Using the data below, gather each line that includes the word "assai".
*** PROVIDED INFORMATION ***
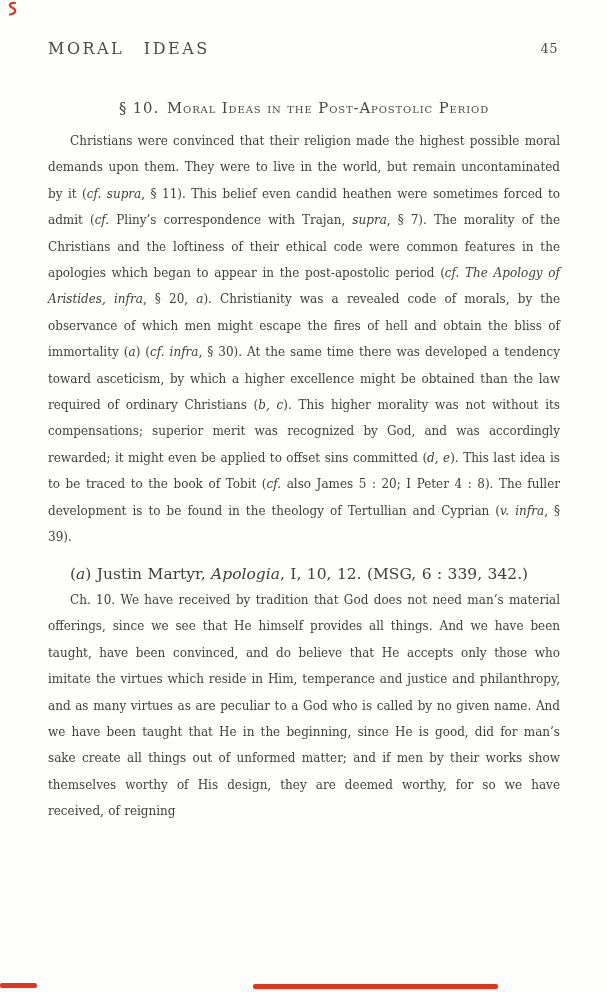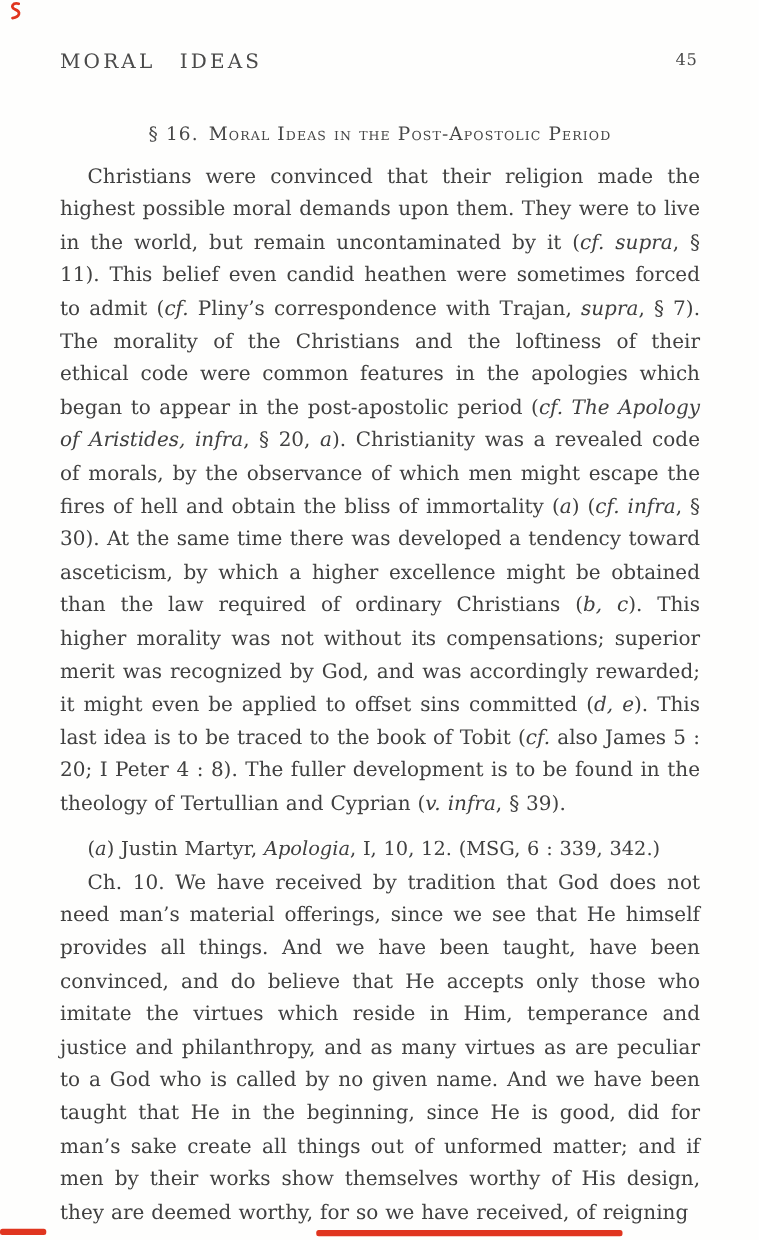--- a/index.html
+++ b/index.html
@@ -121,7 +121,7 @@
   </header>
 
   <h2 class="section-heading">
-    <span class="section-number">§ 16.</span><span class="small-caps">Moral Ideas in the Post-Apostolic Period</span>
+    <span class="section-number">§ 10.</span><span class="small-caps">Moral Ideas in the Post-Apostolic Period</span>
   </h2>
 
   <div class="text-body">

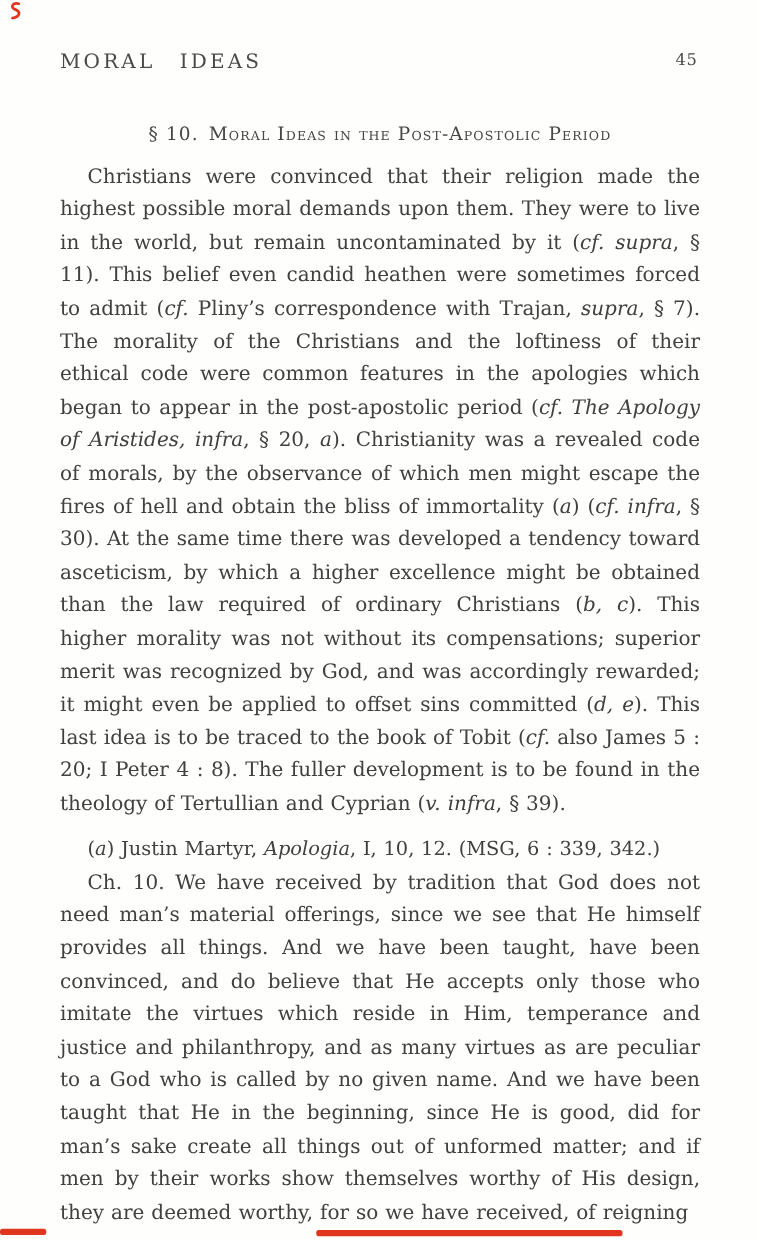--- a/index.html
+++ b/index.html
@@ -68,7 +68,7 @@
   .para {
     margin: 0;
     text-align: justify;
-    font-size: 16px;
+    font-size: 12px;
     line-height: 26.4px;
     word-spacing: 0.5px;
     color: #404040;

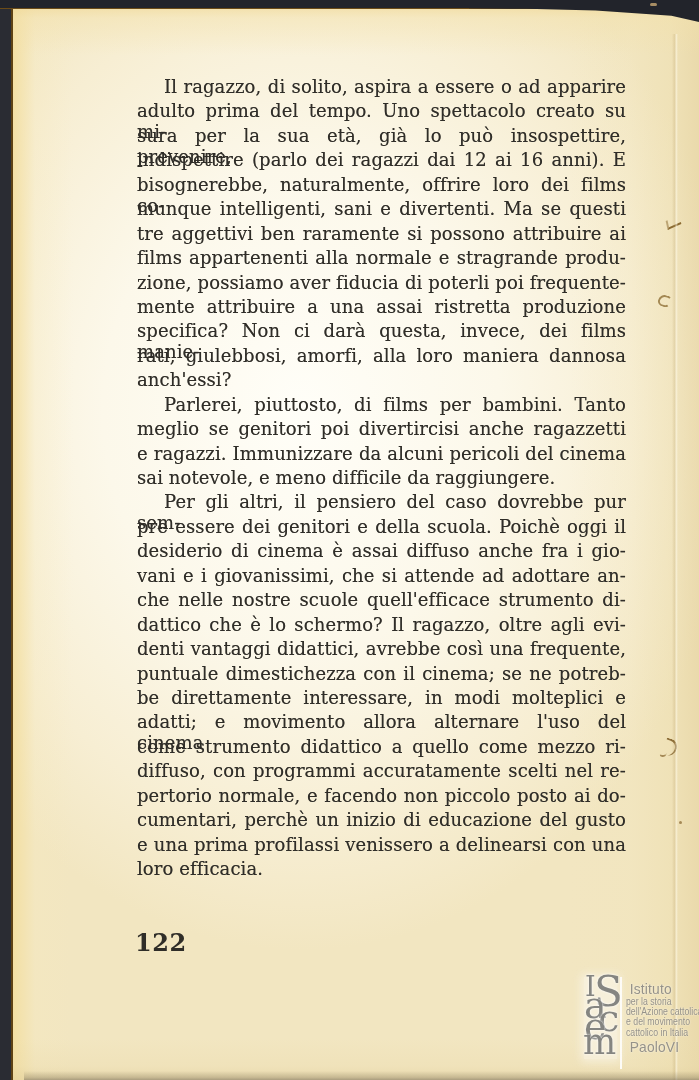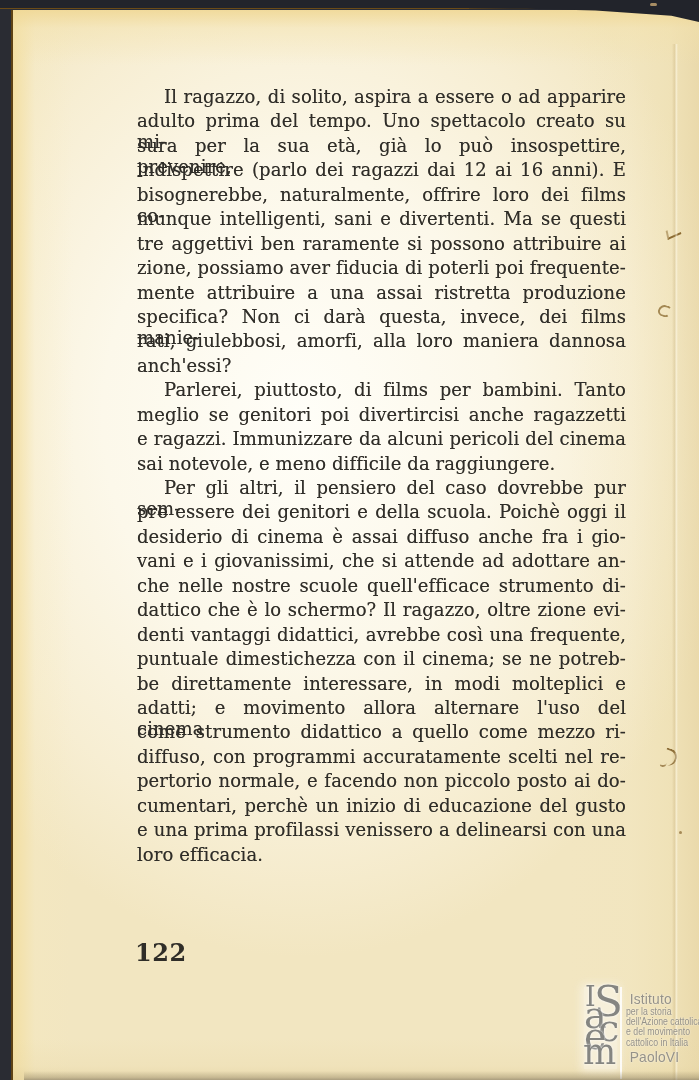--- a/index.html
+++ b/index.html
@@ -20,7 +20,6 @@
       linear-gradient(90deg,  rgba(243,222,158,0.85) 0px, rgba(246,233,190,0.30) 22px, rgba(248,240,210,0) 60px),
       linear-gradient(270deg, rgba(226,205,150,0.50) 0px, rgba(233,215,160,0.28) 30px, rgba(240,226,180,0.12) 70px, rgba(244,234,200,0) 130px),
       radial-gradient(ellipse 440px 540px at 42% 38%, #fffef8 0%, #fcf8ea 45%, #f7eed3 78%, #f2e6c1 100%);
-    margin-top: 10px;
   }
   
   .band-top{position:absolute;left:0;right:0;top:0;height:8px;background:#22242b;border-bottom:1px solid rgba(120,82,20,0.85);}

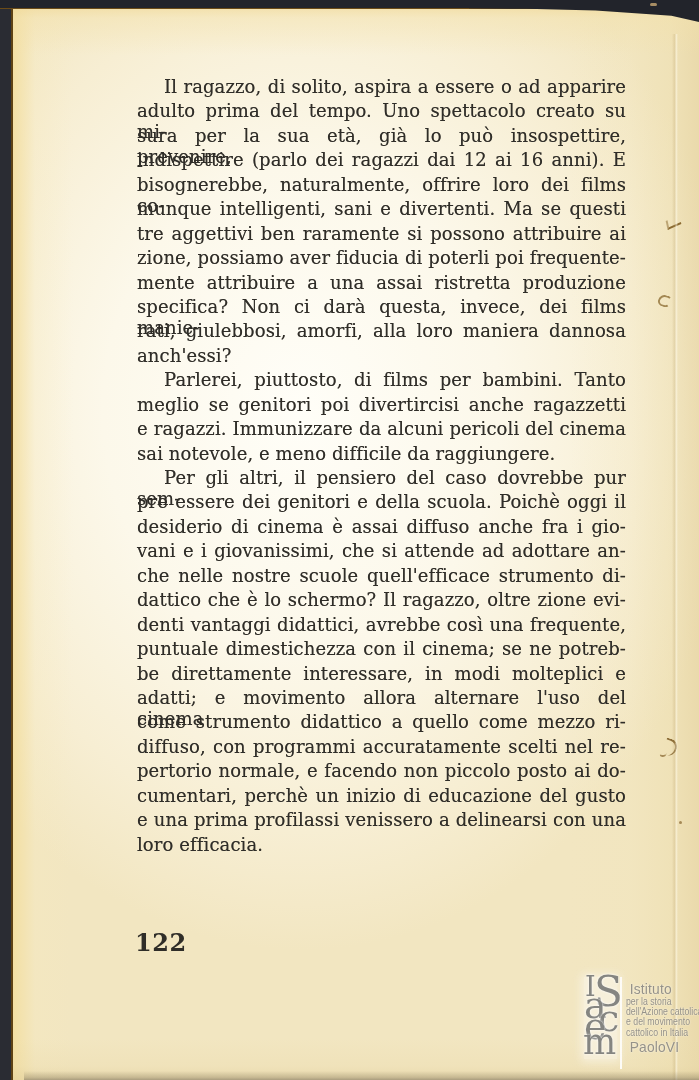--- a/index.html
+++ b/index.html
@@ -101,6 +101,7 @@
         <div class="tl">bisognerebbe, naturalmente, offrire loro dei films co-</div>
         <div class="tl">munque intelligenti, sani e divertenti. Ma se questi</div>
         <div class="tl">tre aggettivi ben raramente si possono attribuire ai</div>
+        <div class="tl">films appartenenti alla normale e stragrande produ-</div>
         <div class="tl">zione, possiamo aver fiducia di poterli poi frequente-</div>
         <div class="tl">mente attribuire a una assai ristretta produzione</div>
         <div class="tl">specifica? Non ci darà questa, invece, dei films manie-</div>

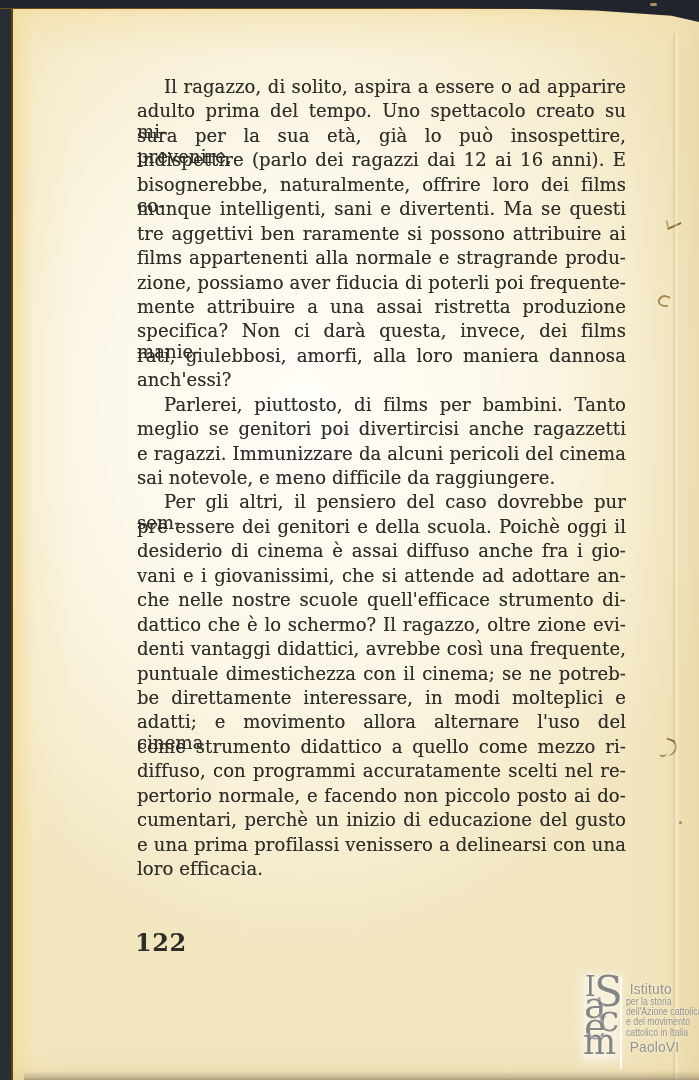--- a/index.html
+++ b/index.html
@@ -120,7 +120,7 @@
         <div class="tl">desiderio di cinema è assai diffuso anche fra i gio-</div>
         <div class="tl">vani e i giovanissimi, che si attende ad adottare an-</div>
         <div class="tl">che nelle nostre scuole quell'efficace strumento di-</div>
-        <div class="tl">dattico che è lo schermo? Il ragazzo, oltre zione evi-</div>
+        <div class="tl">dattico che è lo schermo? Il ragazzo, oltre agli evi-</div>
         <div class="tl">denti vantaggi didattici, avrebbe così una frequente,</div>
         <div class="tl">puntuale dimestichezza con il cinema; se ne potreb-</div>
         <div class="tl">be direttamente interessare, in modi molteplici e</div>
*** End of PROVIDED INFORMATION ***
* SOLVED EXERCISE:
         <div class="tl">mente attribuire a una assai ristretta produzione</div>
         <div class="tl">desiderio di cinema è assai diffuso anche fra i gio-</div>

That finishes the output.